26.06./Johanna
Wetter: verdunkelt, aber trocken
Arbeitszeit: 14:00 – 20:00 Uhr
Stimmung: läuft
Eindrücklichster Moment: Palestrina hören in der Lunchpause
Bestes Zitat: Ulli: „Der Preis für die Utopie ist die Diktatur.“
persönl. Lieblingswort heute: Futurologie
persönl. Tageserkenntnis: Utopien tun weh
persönl. Orakeln: Das Auslosverfahren ist absolut fair und hält sich an die Reihenfolge.
Die Utopie: Ungediehn, aber um eine Tomate, zwei Salate und eine Minze erweitert.
Heute ist Szenarientag. Maike hat sich dafür in eine intensive Recherche in der Futurologie begeben und den Tag für uns strukturiert, damit wir umso freier utopieren können. Kaja hat plötzlich noch den Geistesblitz einer Erinnerung an „Per Anhalter durch die Galaxis“. Douglas Adams lässt darin alle Bewohner des Planeten in drei Raumsschiffe steigen. Am Ende stirbt die ganze Bevölkerung an gifitigen Telefonhörern. Das bringt uns zu der Frage, auf welche Berufe wir in unsrer Utopie verzichten würden. Aber wir müssen erstmal bei den Wurzeln anfangen: dem Begriff der UTOPIE an sich.
Zunächst brainstormen wir in Parkaue-Manier – schweigend und mit nur einem Stift um unsere Gedanken in den gemeinsamen Pool zu werfen. Vom Amazonenstaat (vor dem wir uns alle seltsamerweise fürchten), über den SAT.1-Film (den wir alle noch mehr aber nicht seltsamerweise fürchten) und Atlantis (über dessen Schicksal wir uns nicht einig sind), bis zu Kapitän Kirk, der auf Nackte im Paradies stößt (an dieser Stelle wollen wir sicherheitshalber und ganz freiwillig nicht weiterdenken). Fazit dieses ersten Brainstormings ist, dass wir die Utopie auch in einer utopiefreien Zeit als Grundlage für eine Neuerung dringend brauchen.
Bei unserem zweiten Brainstorming zu „Was macht Arbeit attraktiv?“ sind wir schnell bei „Geeeeeeeeld!!!!“. Das macht Kaja ganz unglücklich, aber hier sind wir am Kern des Problems. Als Gegenentwurf möchte Kaja eine Gesellschaft in der Leute nur das auch arbeiten müssen, was ihnen Spaß macht. Und wir wollen eine Welt, in der Betriebe die Verantwortung für die Freizeit, die Kitas und die Gesundheit ihrer Angestellten übernehmen. Arbeit soll was möglich machen.
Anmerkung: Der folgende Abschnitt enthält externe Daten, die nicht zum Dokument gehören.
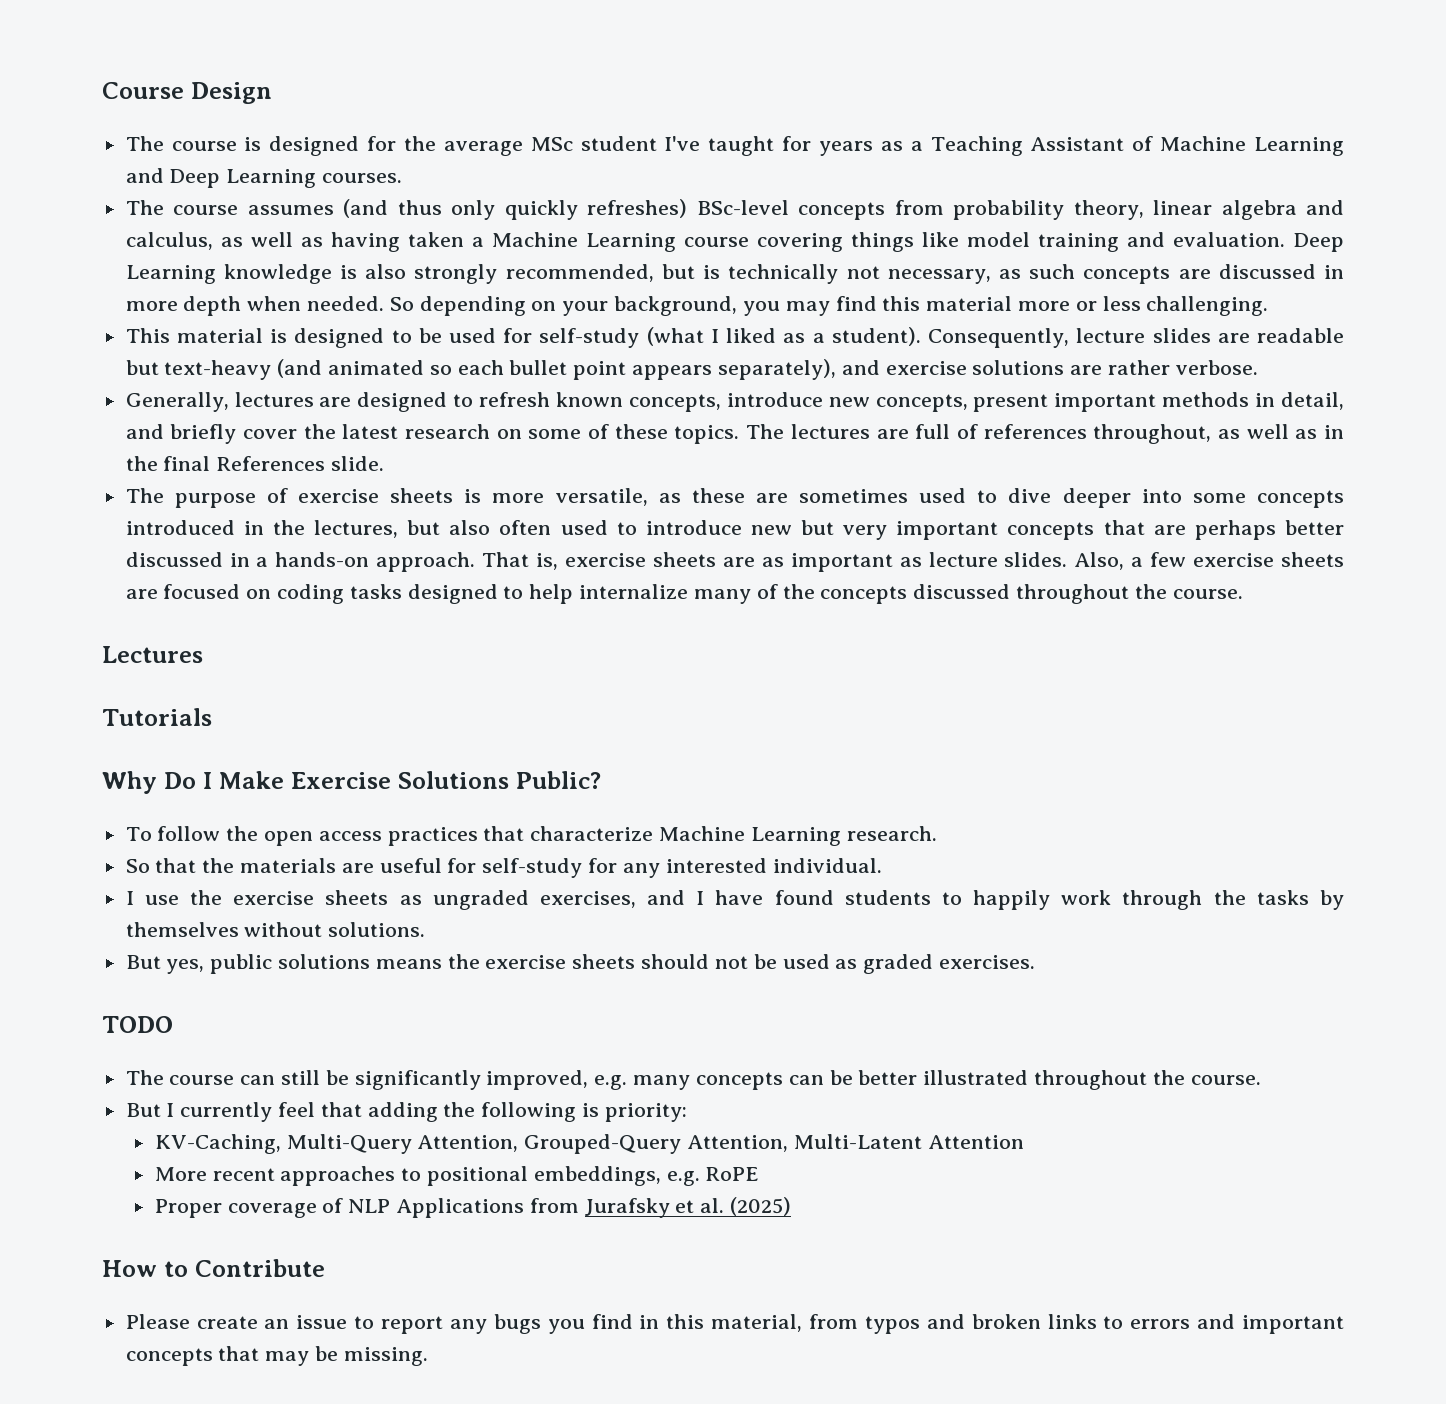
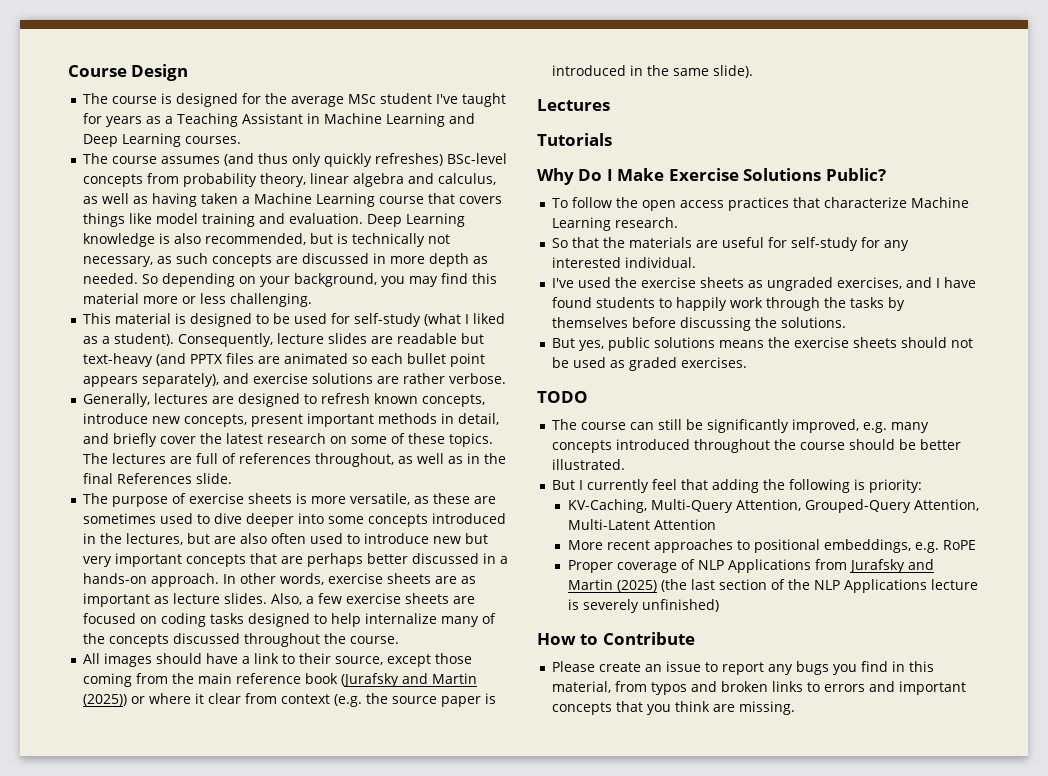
- The course is designed for the average MSc student I've taught for years as a Teaching Assistant of Machine Learning and Deep Learning courses.
+ The course is designed for the average MSc student I've taught for years as a Teaching Assistant in Machine Learning and Deep Learning courses.
- The course assumes (and thus only quickly refreshes) BSc-level concepts from probability theory, linear algebra and calculus, as well as having taken a Machine Learning course covering things like model training and evaluation.
+ The course assumes (and thus only quickly refreshes) BSc-level concepts from probability theory, linear algebra and calculus, as well as having taken a Machine Learning course that covers things like model training and evaluation.
- Deep Learning knowledge is also strongly recommended, but is technically not necessary, as such concepts are discussed in more depth when needed.
+ Deep Learning knowledge is also recommended, but is technically not necessary, as such concepts are discussed in more depth as needed.
- Consequently, lecture slides are readable but text-heavy (and animated so each bullet point appears separately), and exercise solutions are rather verbose.
+ Consequently, lecture slides are readable but text-heavy (and PPTX files are animated so each bullet point appears separately), and exercise solutions are rather verbose.
- The purpose of exercise sheets is more versatile, as these are sometimes used to dive deeper into some concepts introduced in the lectures, but also often used to introduce new but very important concepts that are perhaps better discussed in a hands-on approach.
+ The purpose of exercise sheets is more versatile, as these are sometimes used to dive deeper into some concepts introduced in the lectures, but are also often used to introduce new but very important concepts that are perhaps better discussed in a hands-on approach.
- That is, exercise sheets are as important as lecture slides.
+ In other words, exercise sheets are as important as lecture slides.
+ All images should have a link to their source, except those coming from the main reference book (Jurafsky and Martin (2025)) or where it clear from context (e.g. the source paper is introduced in the same slide).
- I use the exercise sheets as ungraded exercises, and I have found students to happily work through the tasks by themselves without solutions.
+ I've used the exercise sheets as ungraded exercises, and I have found students to happily work through the tasks by themselves before discussing the solutions.
- The course can still be significantly improved, e.g. many concepts can be better illustrated throughout the course.
+ The course can still be significantly improved, e.g. many concepts introduced throughout the course should be better illustrated.
- Proper coverage of NLP Applications from Jurafsky et al. (2025)
+ Proper coverage of NLP Applications from Jurafsky and Martin (2025) (the last section of the NLP Applications lecture is severely unfinished)
- Please create an issue to report any bugs you find in this material, from typos and broken links to errors and important concepts that may be missing.
+ Please create an issue to report any bugs you find in this material, from typos and broken links to errors and important concepts that you think are missing.

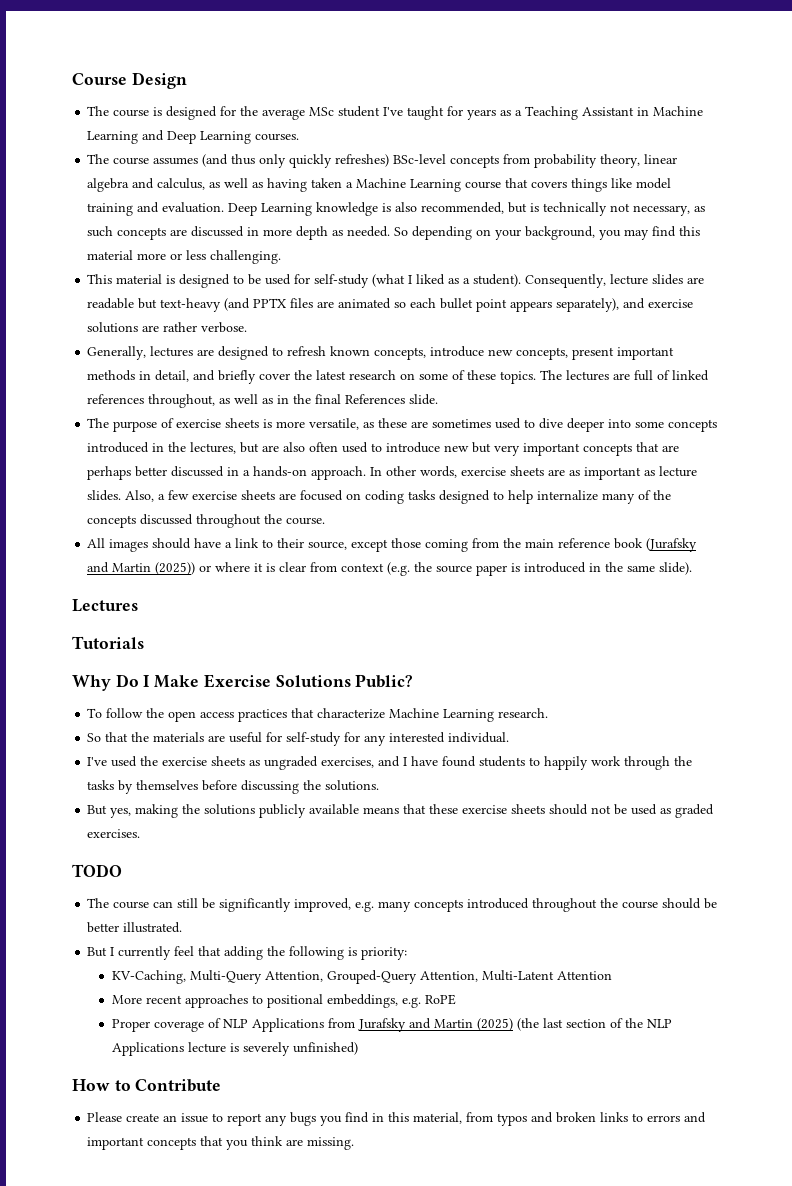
- The lectures are full of references throughout, as well as in the final References slide.
+ The lectures are full of linked references throughout, as well as in the final References slide.
- All images should have a link to their source, except those coming from the main reference book (Jurafsky and Martin (2025)) or where it clear from context (e.g. the source paper is introduced in the same slide).
+ All images should have a link to their source, except those coming from the main reference book (Jurafsky and Martin (2025)) or where it is clear from context (e.g. the source paper is introduced in the same slide).
- But yes, public solutions means the exercise sheets should not be used as graded exercises.
+ But yes, making the solutions publicly available means that these exercise sheets should not be used as graded exercises.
Außerdem sammeln wir die Parameter des perfekten Arbeitsplatzes (Rückfrage an die flausen: Warum sind wir bei unserer letzten Zwicki-Box nicht mehr auf dieses Brainstorming zurück gekommen?) und perfekter Arbeitskleidung.
Plötzlich die Frage: Ist Anerkennung ein Alibi für eine schlechte Bezahlung? Und schon ist sie wieder weg.
Wir als Theaterschaffende neiden es denen, die gleich den konkreten Nutzen ihrer Arbeit für andere erkennen können. Was wir haben ist zeitverzögert und mit einem dicken Batzen Hoffnung besetzt. Wie utopisch ist schon allein die Arbeit im Theater und kann man eigentlich diese Utopie auch aushalten?
Bei der dritten Mind Map gehts rund und alle laufen zur Höchstform auf: „Wo liegen die Probleme in der aktuellen Arbeitswelt?“
Spätestens jetzt hat Maike alle aus der Schläfrigkeit der Mittagszeit geholt.
Größtes Problem: Motivation macht nicht satt. Außerdem wären da noch die ungleiche Einkommensverteilung, die Wirtschaft als stärkste Instanz des Landes, die aber von ihrer sozialen Verantwortung abgelöst ist, kompetenzunabhängige Arbeitsplatzverteilung, lebenslange Unsicherheit. Unser weißes Papier glänzt in Eddingschwarz.
Ulli macht uns mit den „Herren IT und Oberarzt“ bekannt, aber letztendlich ist alles eine Frage der Verhältnismäßigkeit.
Mit Hilfe der Zwicky-Box entwickelt jede im Anschluss eine Variante ihres perfekten Arbeitstisches. Von flausen-Tisch über Diplomarbeitstisch bis zum sinnlichen Modell mit Lebendem Buffet und Lebensrisiko ist alles dabei. Vielleicht sollten wir zwecks besseren Arbeitskonditionen und –bezahlung in die Produktdesignbranche wechseln…
Beim Trichterbrainstorming à la dummet face sind wir auf der Jagd nach dem Best und Worst Case Scenario, falls sich in der Freien Theaterszene nichts ändert. Nur so viel: Wir enthüllen einige bekannte Akteure als Aliens, die bei Shakespeare noch „Wow!“ rufen, entwickeln die Wirtschaftsbranche der Creative Sustainable Cultural Industries und weissagen die Rest-Freie-Szene im Untergrund (RFSU), die in dritter Generation die Welt gerettet haben wird.
All das bringen wir zuletzt und nach einer Lunchpause the zwicky way in einem Arbeitsweltutopieentwurf zusammen. Doch da sind wir dann alle schon aus dem Ruder gelaufen.
Nachtrag: Glück
Persönliche Ergänzung zum Logbuch
Kaja
Arbeitszeiten. Seit der Industrialisierung eines der wichtigsten Themen für Gewerkschaften. Geregelt sollten sie sein. Wer kennt nicht das rote Plakat mit der gelb strahlenden Sonne und einer wunderbar gesetzten 35. Und Samstag sollte der Vati der Familie gehören.
Zwei, drei schöne Jahrzehnte träumte die alte BRD diesen Traum von der samstäglichen Autowäsche und dem Feierabendbier in der Reihenhaussiedlung.
Die Agfa Color farbene Idylle hielt nicht mal bis zur Wende durch. Spätestens aber in den späten 90ern mit ihren Start Ups und ab Mitte der 00er Jahre mit Kreativwirtschaft und Sascha Lobo ist der Traum aus.